EXERCISE INSTRUCTIONS.
Select every line below containing the word "ТОЛЩИНА".

DATASET EXCERPTS.
○ ○ ○
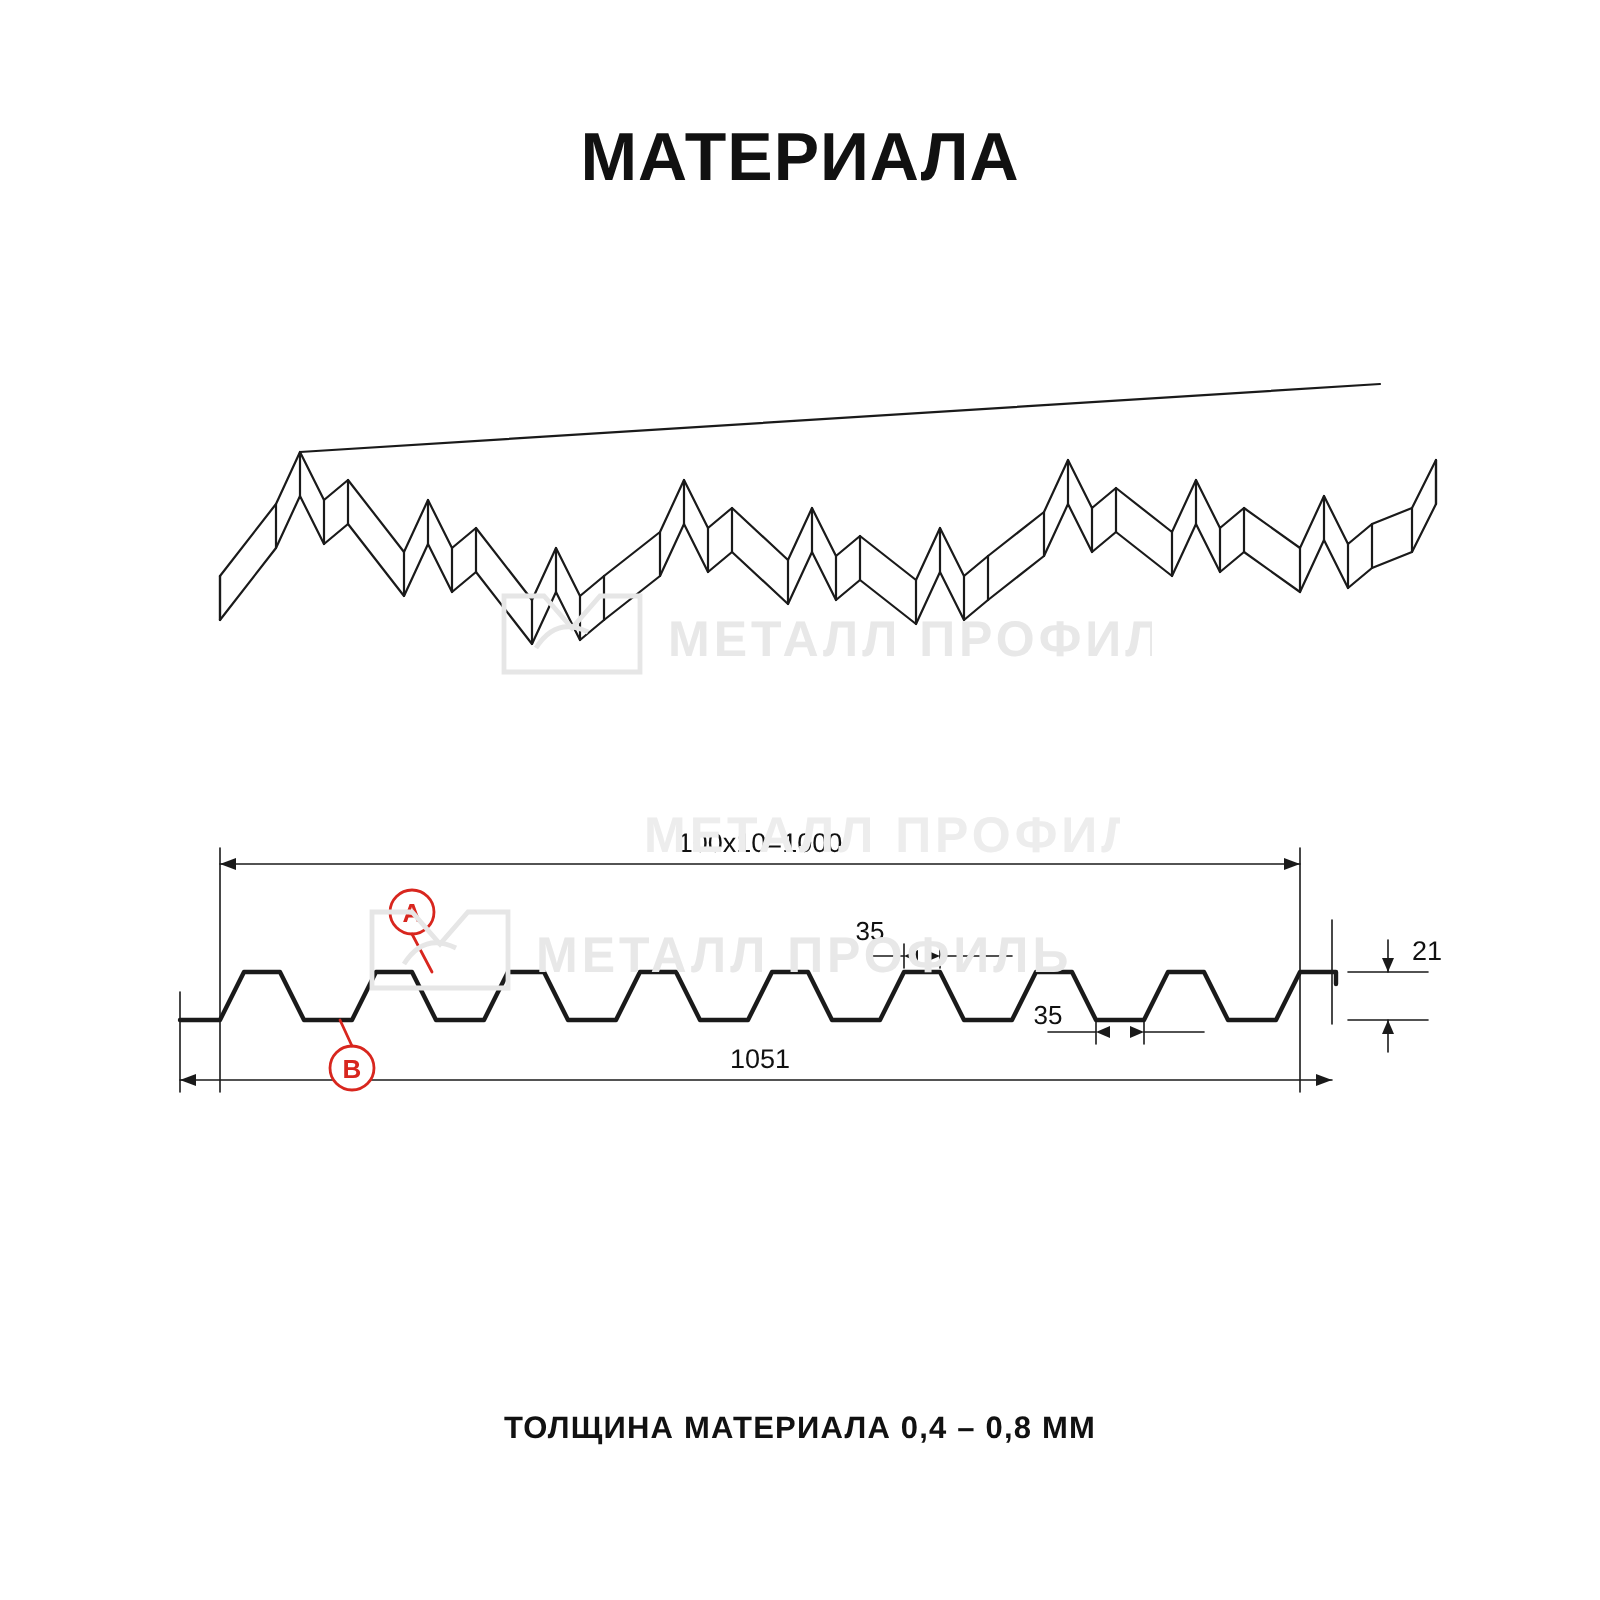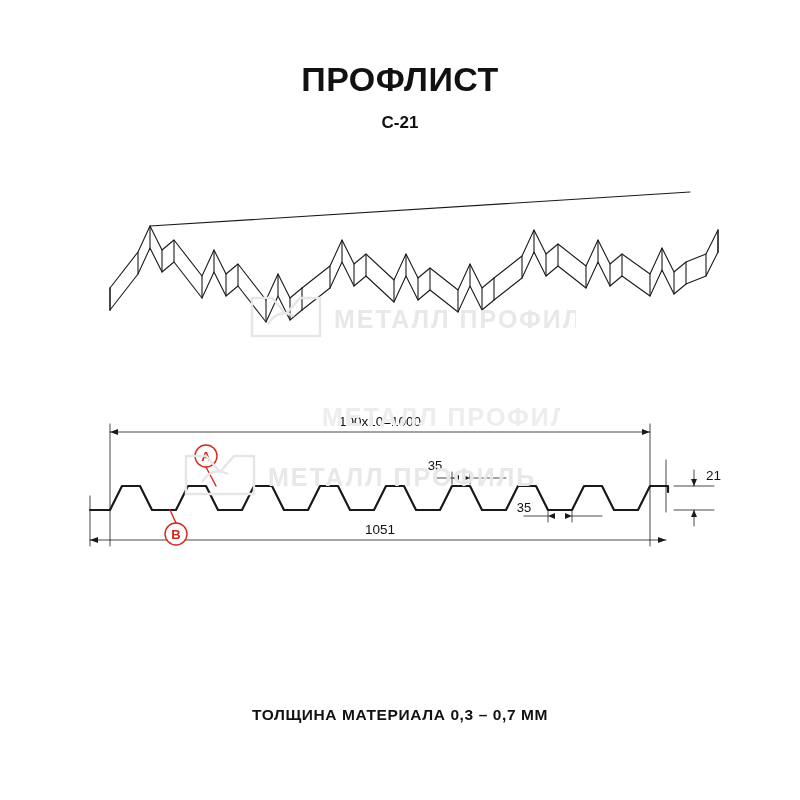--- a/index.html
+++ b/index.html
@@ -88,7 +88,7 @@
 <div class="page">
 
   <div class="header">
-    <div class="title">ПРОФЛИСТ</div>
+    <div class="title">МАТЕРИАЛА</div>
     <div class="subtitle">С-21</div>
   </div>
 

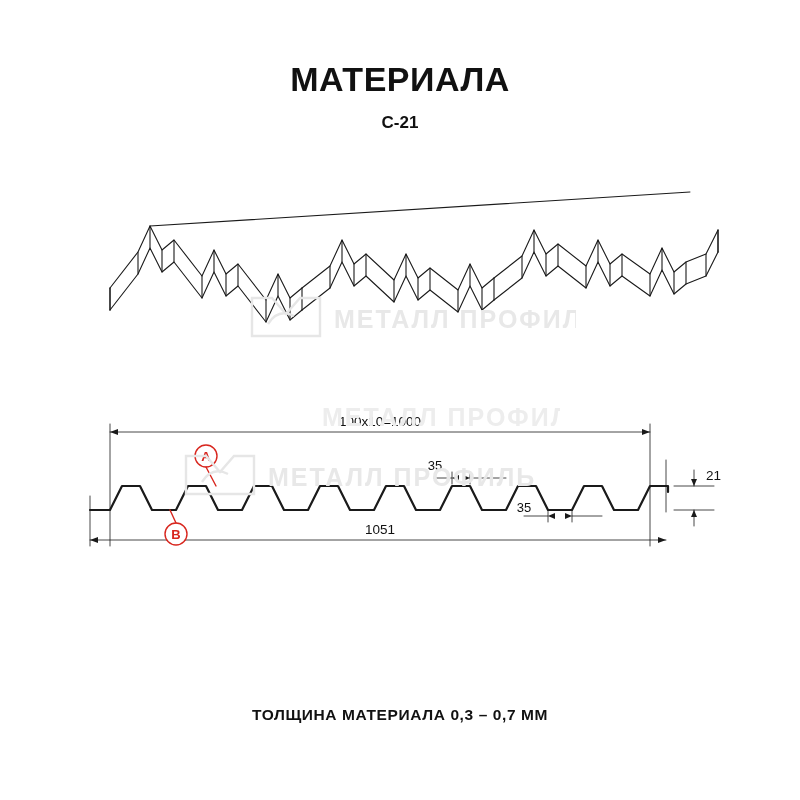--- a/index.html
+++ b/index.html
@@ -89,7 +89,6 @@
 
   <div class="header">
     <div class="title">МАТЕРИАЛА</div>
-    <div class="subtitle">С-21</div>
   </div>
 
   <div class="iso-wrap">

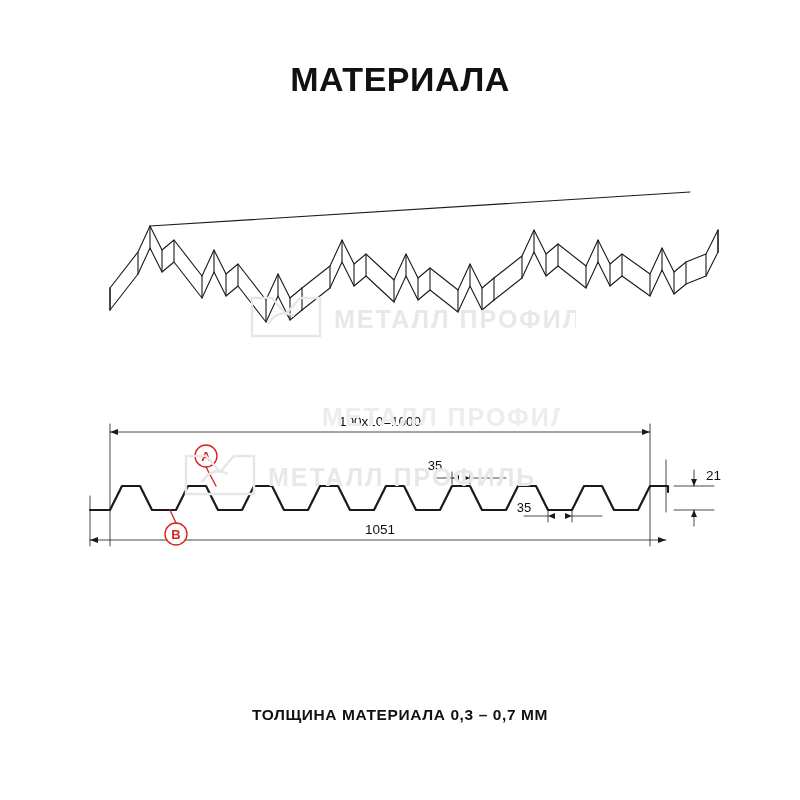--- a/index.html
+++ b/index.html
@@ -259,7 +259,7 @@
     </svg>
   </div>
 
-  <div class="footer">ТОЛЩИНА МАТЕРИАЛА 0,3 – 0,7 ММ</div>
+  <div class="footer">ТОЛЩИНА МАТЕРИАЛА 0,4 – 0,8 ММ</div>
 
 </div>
○ ○ ○
RESULT OF THIS TASK.
-  <div class="footer">ТОЛЩИНА МАТЕРИАЛА 0,3 – 0,7 ММ</div>
+  <div class="footer">ТОЛЩИНА МАТЕРИАЛА 0,4 – 0,8 ММ</div>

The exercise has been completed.